The CS said there were conspiracy schemes being hatched to transport the papers using matatus, boda bodas and tuktuks with an intention of winning some ground to tamper with the papers.
“We cannot be too sure of what is happening to our exam papers as those insecure means of transport snake past all manner of corners and bushes. It must not apply at whatever cost,” he said in Kenol, Murang’a where he supervised the opening of exam containers.
“The CS cited incidents — one in Western and three in Nyanza — where teachers are suspected to be colluding with officers to tamper with the integrity of the exams. “…a male head teacher at a school somewhere in Western region is reported to be engaged in attempts to corrupt the examination exercise…” Prof Magoha said.

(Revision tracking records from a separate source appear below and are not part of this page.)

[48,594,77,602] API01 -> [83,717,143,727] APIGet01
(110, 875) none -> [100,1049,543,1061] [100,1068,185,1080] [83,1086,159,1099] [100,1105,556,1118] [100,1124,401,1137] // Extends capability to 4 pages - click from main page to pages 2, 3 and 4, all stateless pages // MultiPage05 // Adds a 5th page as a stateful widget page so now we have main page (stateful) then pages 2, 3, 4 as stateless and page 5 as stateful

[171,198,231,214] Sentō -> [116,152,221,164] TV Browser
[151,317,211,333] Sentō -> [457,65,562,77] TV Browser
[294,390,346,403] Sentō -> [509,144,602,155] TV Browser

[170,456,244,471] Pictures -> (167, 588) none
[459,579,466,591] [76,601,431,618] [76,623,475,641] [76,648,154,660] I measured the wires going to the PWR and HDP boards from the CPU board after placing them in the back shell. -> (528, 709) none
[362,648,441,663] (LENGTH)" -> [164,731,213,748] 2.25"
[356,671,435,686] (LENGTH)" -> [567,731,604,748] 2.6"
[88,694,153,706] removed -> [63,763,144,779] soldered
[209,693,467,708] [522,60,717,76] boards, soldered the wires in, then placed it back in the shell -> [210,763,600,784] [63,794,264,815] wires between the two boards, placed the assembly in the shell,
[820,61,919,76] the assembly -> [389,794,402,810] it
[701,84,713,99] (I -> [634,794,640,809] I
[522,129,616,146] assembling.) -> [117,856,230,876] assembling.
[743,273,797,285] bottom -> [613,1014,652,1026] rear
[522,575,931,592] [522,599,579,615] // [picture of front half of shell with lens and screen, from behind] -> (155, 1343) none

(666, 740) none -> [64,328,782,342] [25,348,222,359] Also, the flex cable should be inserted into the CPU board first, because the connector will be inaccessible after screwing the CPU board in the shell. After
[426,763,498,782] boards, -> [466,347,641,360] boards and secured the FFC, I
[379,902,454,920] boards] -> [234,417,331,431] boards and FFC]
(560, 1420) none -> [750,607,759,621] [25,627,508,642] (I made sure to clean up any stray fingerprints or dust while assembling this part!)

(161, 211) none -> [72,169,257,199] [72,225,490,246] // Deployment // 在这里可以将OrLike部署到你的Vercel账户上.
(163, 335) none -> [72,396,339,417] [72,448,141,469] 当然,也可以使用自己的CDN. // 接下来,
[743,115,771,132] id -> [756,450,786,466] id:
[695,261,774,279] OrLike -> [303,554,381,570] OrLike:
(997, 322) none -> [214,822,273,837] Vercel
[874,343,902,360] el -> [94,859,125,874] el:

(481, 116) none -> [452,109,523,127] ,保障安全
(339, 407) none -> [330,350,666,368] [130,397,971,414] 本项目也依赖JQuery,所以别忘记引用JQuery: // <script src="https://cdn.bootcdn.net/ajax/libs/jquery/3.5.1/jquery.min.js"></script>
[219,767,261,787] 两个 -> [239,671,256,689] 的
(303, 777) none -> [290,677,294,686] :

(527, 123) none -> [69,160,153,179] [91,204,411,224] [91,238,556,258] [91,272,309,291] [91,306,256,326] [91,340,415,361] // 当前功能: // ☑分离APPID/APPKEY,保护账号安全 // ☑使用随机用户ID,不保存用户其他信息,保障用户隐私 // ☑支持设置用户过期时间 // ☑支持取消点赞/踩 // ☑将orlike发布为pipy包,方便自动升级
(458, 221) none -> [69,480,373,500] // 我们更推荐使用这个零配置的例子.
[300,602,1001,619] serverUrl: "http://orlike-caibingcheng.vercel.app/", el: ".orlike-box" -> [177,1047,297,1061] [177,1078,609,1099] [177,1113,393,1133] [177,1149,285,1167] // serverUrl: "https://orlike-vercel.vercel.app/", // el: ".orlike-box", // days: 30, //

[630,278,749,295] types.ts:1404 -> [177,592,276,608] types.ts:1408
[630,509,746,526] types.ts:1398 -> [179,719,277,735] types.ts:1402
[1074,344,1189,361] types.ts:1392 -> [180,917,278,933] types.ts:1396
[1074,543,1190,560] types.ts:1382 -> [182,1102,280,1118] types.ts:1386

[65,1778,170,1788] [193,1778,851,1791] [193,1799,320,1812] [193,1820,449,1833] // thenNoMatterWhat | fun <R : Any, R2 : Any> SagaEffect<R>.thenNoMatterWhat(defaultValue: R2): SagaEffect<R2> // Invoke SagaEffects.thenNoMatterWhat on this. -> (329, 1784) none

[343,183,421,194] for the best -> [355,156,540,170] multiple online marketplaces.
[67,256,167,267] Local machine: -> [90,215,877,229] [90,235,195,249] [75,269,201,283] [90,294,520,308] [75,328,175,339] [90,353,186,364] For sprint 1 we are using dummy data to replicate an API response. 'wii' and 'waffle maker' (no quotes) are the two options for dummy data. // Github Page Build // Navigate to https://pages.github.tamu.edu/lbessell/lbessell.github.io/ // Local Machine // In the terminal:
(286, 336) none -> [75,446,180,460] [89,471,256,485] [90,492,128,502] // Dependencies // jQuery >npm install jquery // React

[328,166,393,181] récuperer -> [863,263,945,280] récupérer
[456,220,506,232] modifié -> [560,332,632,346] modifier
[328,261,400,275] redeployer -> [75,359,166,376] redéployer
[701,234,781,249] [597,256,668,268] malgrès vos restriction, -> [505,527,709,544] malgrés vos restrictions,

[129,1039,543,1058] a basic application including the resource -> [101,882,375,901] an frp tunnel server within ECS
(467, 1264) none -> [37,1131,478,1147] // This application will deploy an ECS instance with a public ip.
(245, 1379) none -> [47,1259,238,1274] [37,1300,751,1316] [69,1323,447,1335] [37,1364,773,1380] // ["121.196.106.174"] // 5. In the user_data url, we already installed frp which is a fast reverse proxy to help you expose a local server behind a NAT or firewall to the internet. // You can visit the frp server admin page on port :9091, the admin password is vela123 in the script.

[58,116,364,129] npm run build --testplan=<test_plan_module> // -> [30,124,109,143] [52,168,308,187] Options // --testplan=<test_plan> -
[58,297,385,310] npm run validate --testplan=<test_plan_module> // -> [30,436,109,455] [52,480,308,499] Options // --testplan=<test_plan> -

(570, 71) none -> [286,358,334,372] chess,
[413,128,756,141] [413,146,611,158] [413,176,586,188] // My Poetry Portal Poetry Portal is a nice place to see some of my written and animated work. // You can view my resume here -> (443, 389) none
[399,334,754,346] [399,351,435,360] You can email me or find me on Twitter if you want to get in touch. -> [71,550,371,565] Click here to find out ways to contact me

He said three teachers in Migori County are under investigations following their attempts to tamper with the exam papers. The CS wondered how it could happen in the presence of police.
To that effect, the CS ordered that starting today, all the police officers participating in the exercise be denied entry into exam centres if in possession of mobile phones. “These mobile phones are being used to take screenshots of the test questions and intended to be sent to destinations that will facilitate cheating…”
Revealing that the just concluded KCPE exams were by Monday morning 35 per cent marked — the exercise being speeded up to beat cheating at that level — the CS also banned ferrying of exam papers by use of public or private means, saying, ferrying must be done by school vans or government-procured means.”